As well as orders of magnitude variations in seed microbial abundance in bacterial and fungal abundances among plant species, there were also significant differences in the ratios of bacteria to fungi (B/F), as evaluated by 16S/ITS copies. For example, anemochores from same plant family (Combretaceae) possessed seed B/F ratios ranging from 1.5 to 8361. For the two hydrochores, the seed B/F ratio was even larger (61 in PFC vs. 31,711 in CS). Such extreme variation could be attributed to differences in plant species’ habitats because seeds of alpine plants grown in the same soil and environmental conditions have a consistent B/F ratio (~1) [5]. On the other hand, the seeds themselves vary in their size, fruit morphology, chemical composition, and anatomic features. Within the limited variables tested here, our results suggest that plant species, or genotype, could be a driving force of seed endophytic diversity. Furthermore, seed bacterial diversity was generally higher than fungal diversity.
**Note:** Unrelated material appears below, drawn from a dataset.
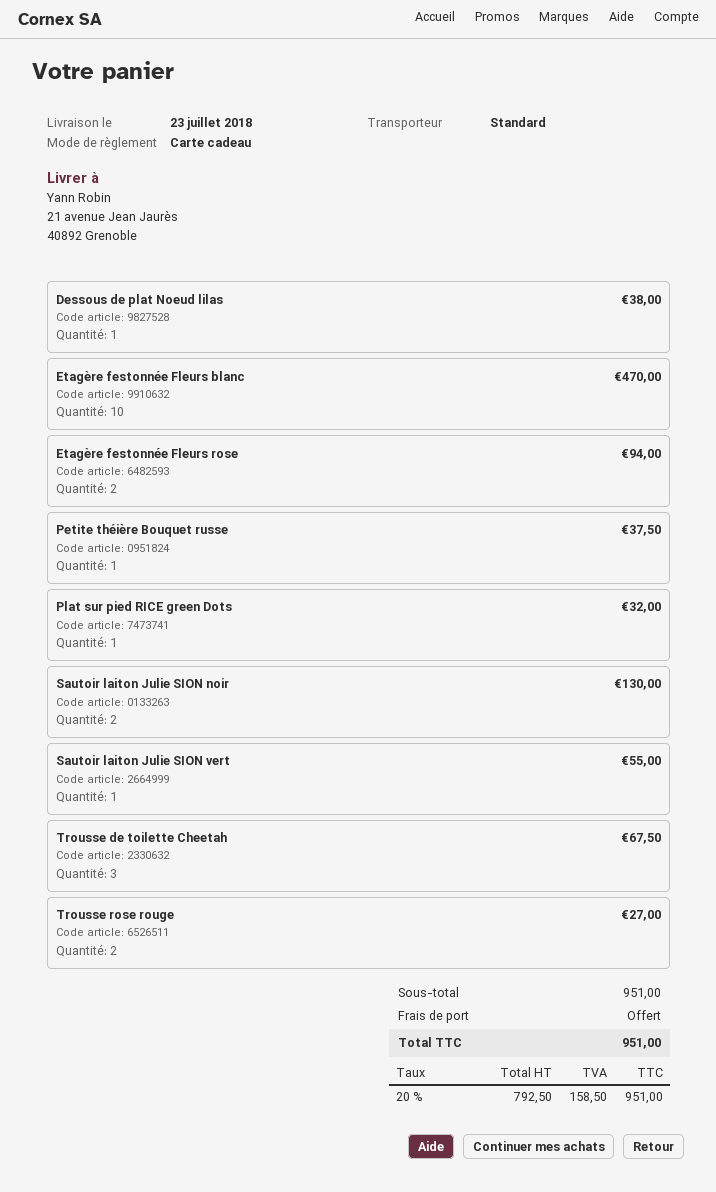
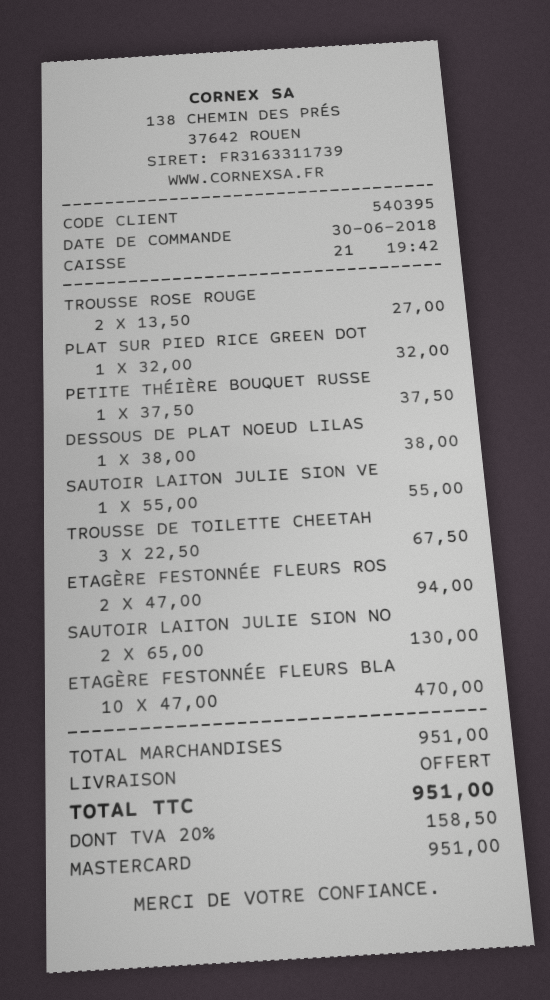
payment method: gift card -> Mastercard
In contrast with the findings for alpine plants, our results indicate that the light seed (anemochore/hydrochore) bacterial microbiome has a higher plant species specificity than the mycobiome. Seed bacterial microbiota appear to be relatively conservative and, in most cases, vertically transmitted from their host plant [14,15,16], while the seed mycobiome is more diverse and mainly shaped by soil and host plant rhizosphere conditions [17].
From the perspective of changes in seed endophytic microbial diversity and structure, plant dispersal mode may be an insignificant factor in shaping the seed microbiome. Seed microbiome was mainly dependent on the plant species. We hypothesized that due to the same dispersal mode, anemochores might share plenty of the same microbes (H2). However, we found that seed microbiomes were dissimilar despite shared taxonomic ranks at both the family and genus level. Our results show that plants from the same genus can exhibit differences in (i) the total number of unique seed microbial ASVs (i.e., 319 vs. 1045 between Terminalia species) and (ii) the ratio of bacterial to fungal unique seed microbial ASVs (0.12 vs. 4.4 within the Terminalia species).
Each plant species studied has its unique microbial ‘fingerprint’, but at the microbial genus level, they have common features. Some seed endophytic bacterial genera known to be beneficial to host plants [37,38], such as Sphingomonas, Pseudomonas, Halomonas, and Pantoea, were also detected in all seeds. Some seed bacterial genera, such as Sphingomonas and Pantoea, are also present in seeds of alpine plants [5] and many crops [38]. Especially, bacterial endophytes such as Pantoea, Microbacterium, Bacilus, Sphingomonas have been found to be widespread across maize cultivars [13,39].
Moreover, we found highly abundant Halomonas in most anemochores. Halomonas belongs to Gram-positive bacteria known to have a strong tolerance for salt, pH variation, and temperature fluctuation [40]. The two Halomonas ASVs were identified as highly abundant core ASVs among all the seeds tested, suggesting that these stress-tolerant microbes may play a role in the survival of plants with light seeds.
Two seed endophytic fungal genera (Alternaria and Didymella) have been found to have plant-pathogenic potential [41,42], although all the seeds were collected from wild healthy plants. Diverse fungal species belong to Alternaria and Didymella; although using second-generation amplicon sequencing, the resolution of this information is still limited, and some fungal species may not always exhibit pathogenic potential. On the other hand, in contrast with the positively interacting bacterial network, the seed mycobiome tended to be mutually exclusive, which could show resilience towards plant pathogens [5]. Two core fungal ASVs affiliated to Alternaria and Cladosporium are classified as dematiaceous fungi, capable of persisting in harsh ecological conditions and also widely distributed in soil and plants [6,43,44]. Some secondary metabolites of Alternaria have insecticidal, bactericidal, and antiprotozoan activities [45]. The above-mentioned features may help explain why these core taxa can be shared among different plants and transmitted from generation to generation. In future studies, based on high-throughput culture methods, core taxa could be isolated and reconstructed as simple synthetic communities, to use them and identify their beneficial effects to host plant species and their transmission to the next generation of seeds under different abiotic and biotic stress conditions.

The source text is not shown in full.